“Os inimigos da liberdade, peça para três escravos” é uma peça escrita e encenada por Manuel Pureza. Está em cena na sala estúdio do Teatro da Trindade até ao dia 29 de Dezembro.
O texto recebeu o prémio Miguel Rovisco, edição 2018/2019, atribuído a novos textos teatrais. Interpretada por Cristóvão Campos, João Craveiro e João Vicente, o espetáculo tem como elementos cénicos apenas uma estrutura metálica que simboliza a pedra arrastada pelos escravos e as correntes que os amarram. Sendo a travessia pelo deserto porventura a metáfora da passagem do tempo as correntes são essa marca de uma ligação, que ora encaram como punitiva, ora necessária, ao sistema, ao trabalho, ao dever, uma amarra que, porventura, permanece mesmo depois de quebrada… Afinal a liberdade pode ser uma ficção e é nesta angústia permanente, de uma procura qualquer que não sabem definir, de um desânimo e de um entusiasmo oscilantes, que se fazem as personagens, personagens que, a dado momento, são também narradores que nos explicam quem são, que dúvidas os assolam.

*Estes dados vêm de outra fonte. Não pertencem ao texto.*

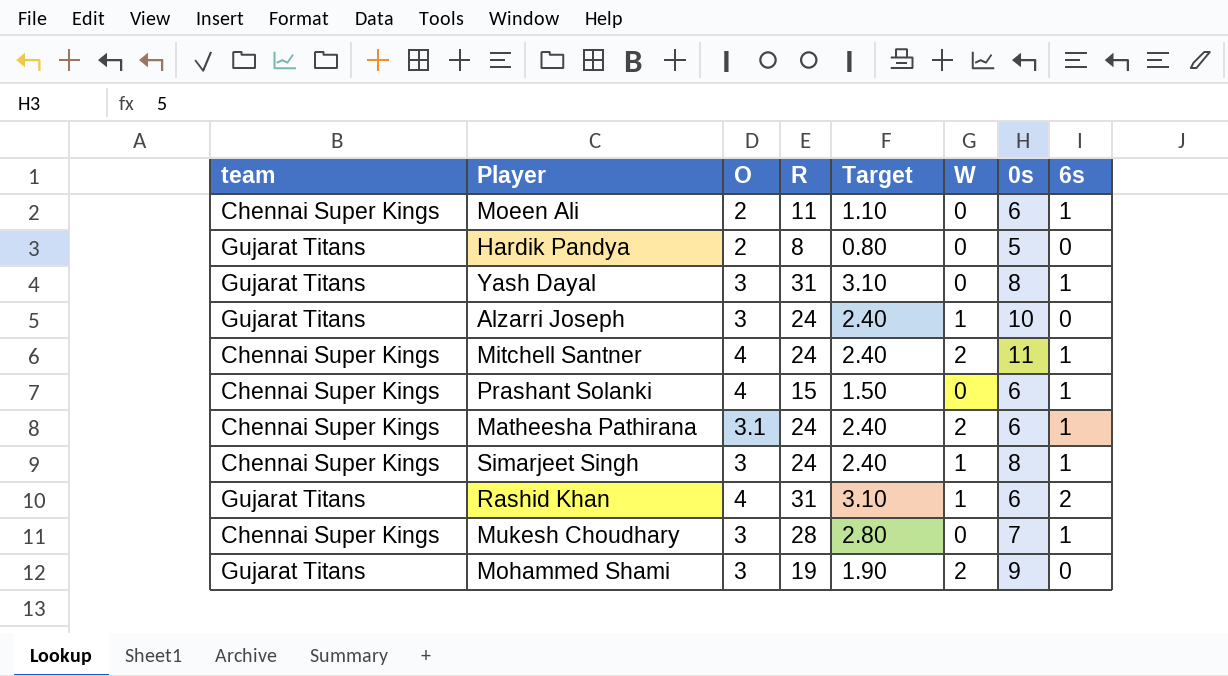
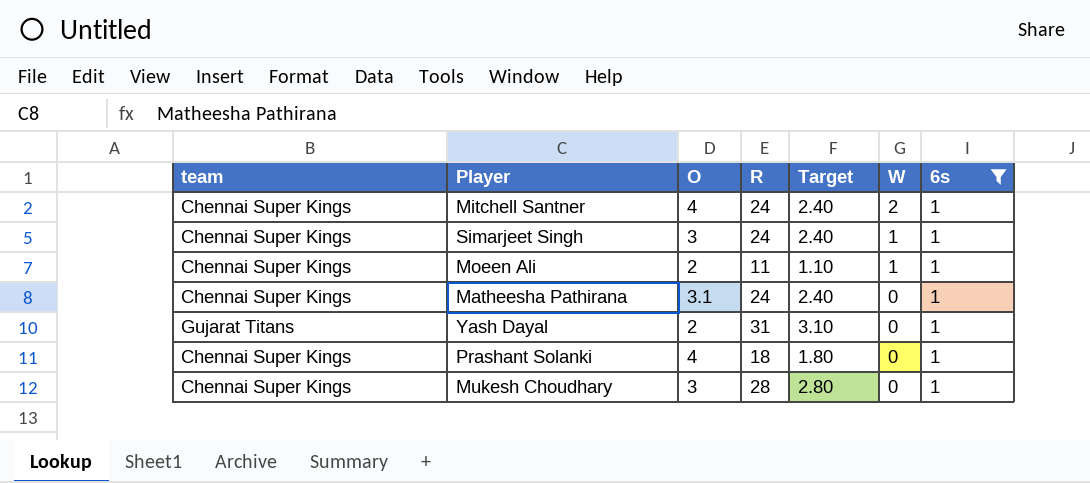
filter: none -> 6s = 1
row order: none -> W descending
column 0s | position: 7 -> none
Moeen Ali | W: 0 -> 1
Matheesha Pathirana | W: 2 -> 0
Yash Dayal | O: 3 -> 2
Prashant Solanki | R: 15 -> 18
Prashant Solanki | Target: 1.50 -> 1.80

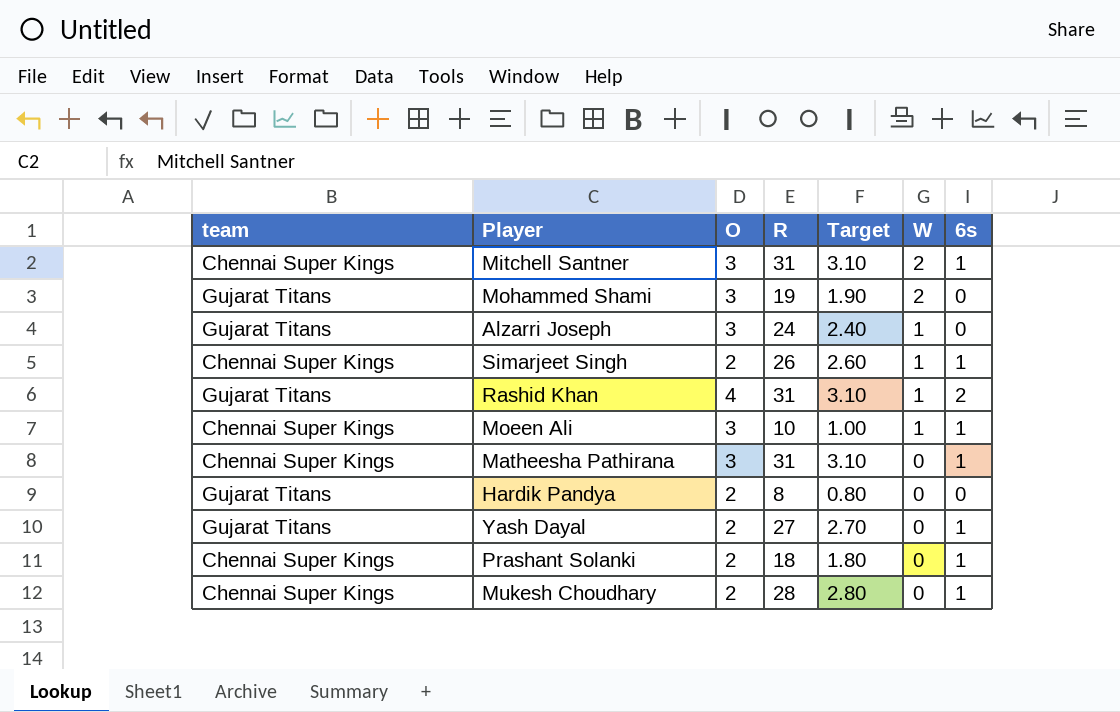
filter: 6s = 1 -> none
Mitchell Santner | O: 4 -> 3
Mitchell Santner | R: 24 -> 31
Mitchell Santner | Target: 2.40 -> 3.10
Simarjeet Singh | O: 3 -> 2
Simarjeet Singh | R: 24 -> 26
Simarjeet Singh | Target: 2.40 -> 2.60
Moeen Ali | O: 2 -> 3
Moeen Ali | R: 11 -> 10
Moeen Ali | Target: 1.10 -> 1.00
Matheesha Pathirana | O: 3.1 -> 3
Matheesha Pathirana | R: 24 -> 31
Matheesha Pathirana | Target: 2.40 -> 3.10
Yash Dayal | R: 31 -> 27
Yash Dayal | Target: 3.10 -> 2.70
Prashant Solanki | O: 4 -> 2
Mukesh Choudhary | O: 3 -> 2

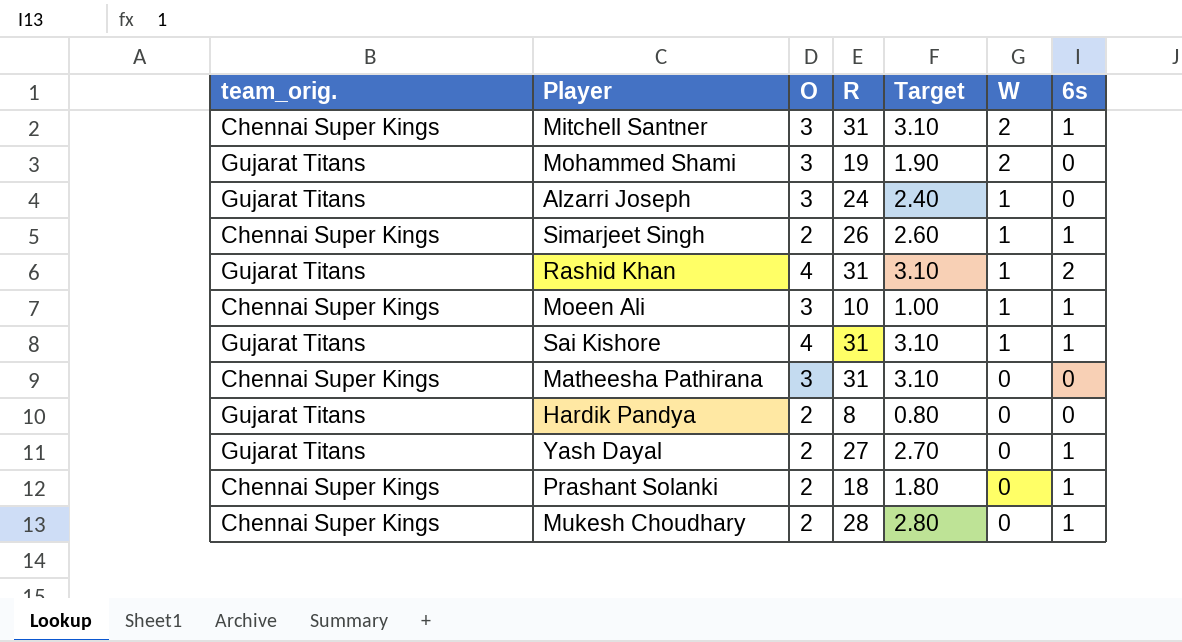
column name: team -> team_orig.
row Sai Kishore: none -> Gujarat Titans | 4 | 31 | 3.10 | 1 | 1
Matheesha Pathirana | 6s: 1 -> 0

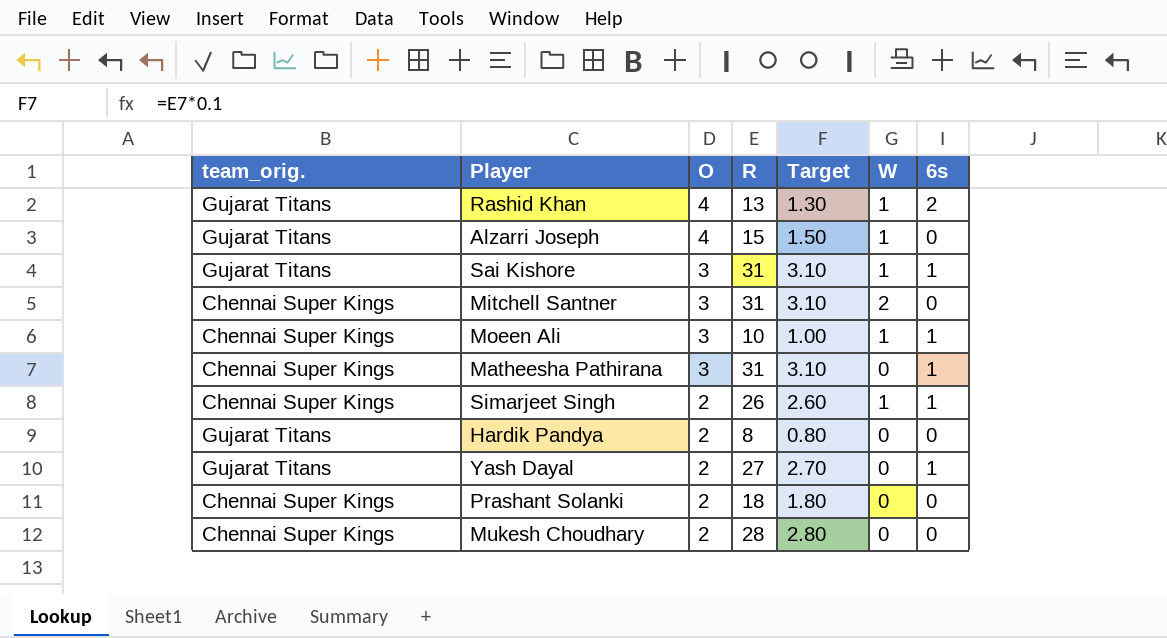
row order: W descending -> O descending
row Mohammed Shami: Gujarat Titans | 3 | 19 | 1.90 | 2 | 0 -> none
Rashid Khan | R: 31 -> 13
Rashid Khan | Target: 3.10 -> 1.30
Alzarri Joseph | O: 3 -> 4
Alzarri Joseph | R: 24 -> 15
Alzarri Joseph | Target: 2.40 -> 1.50
Sai Kishore | O: 4 -> 3
Mitchell Santner | 6s: 1 -> 0
Matheesha Pathirana | 6s: 0 -> 1
Prashant Solanki | 6s: 1 -> 0
Mukesh Choudhary | 6s: 1 -> 0

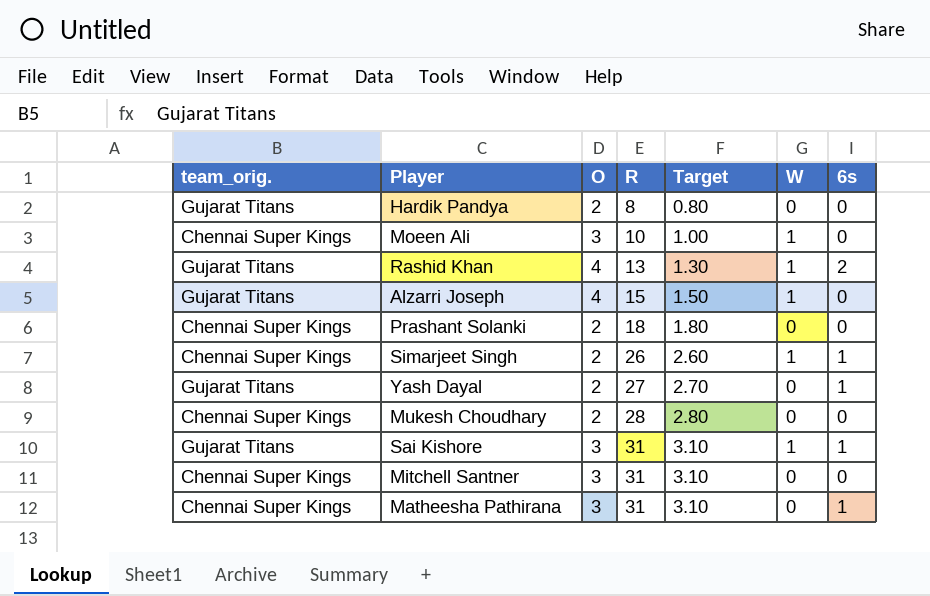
row order: O descending -> R ascending
Moeen Ali | 6s: 1 -> 0
Mitchell Santner | W: 2 -> 0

E nesse diálogo questionam o sentido do coletivo, da partilha daquele trajeto. Vemos o contraponto entre quem se resigna e quem se insurge, sendo que a todo o momento esses papéis se podem revelar desconfortáveis e mutáveis. Há quem queira a mudança, mas não saiba viver com ela, quem a dispute para depois se perder no caminho. Percebem-se as agruras do conflito e de como, numa espiral de desespero, todos os argumentos são simultaneamente contra argumentos, embora cada um se tente convencer do contrário.
Se ficamos sem saber a razão da opção do encenador por pausas ritmadas que vão marcando o espetáculo, como ponteiros do relógio, a entrega dos atores é suficiente para que deambulemos pelos pormenores do texto e pela sua iromia.
Na folha de sala, Manuel Pureza evoca a letra da música de Jorge Palma para nos explicar que aqui, como na canção “o sistema que nos consome e aleija”. No espetáculo parece que a esperança morre no preciso momento em que nasce, no instante em que as grilhetas se quebram. E é nesta dinâmica de liberdade, sistema, tempo e deserto, que vamos podendo refletir e até rir, em diálogo surdo, com os atores.
Vale a pena esta incursão nesta caranguejola de tempo, sem bússola, mapa ou GPS. E preparem-se para enfrentar o vosso deserto. Parece ser mesmo para fazer percorrer o deserto de cada um que os três escravos nos mostram o seu.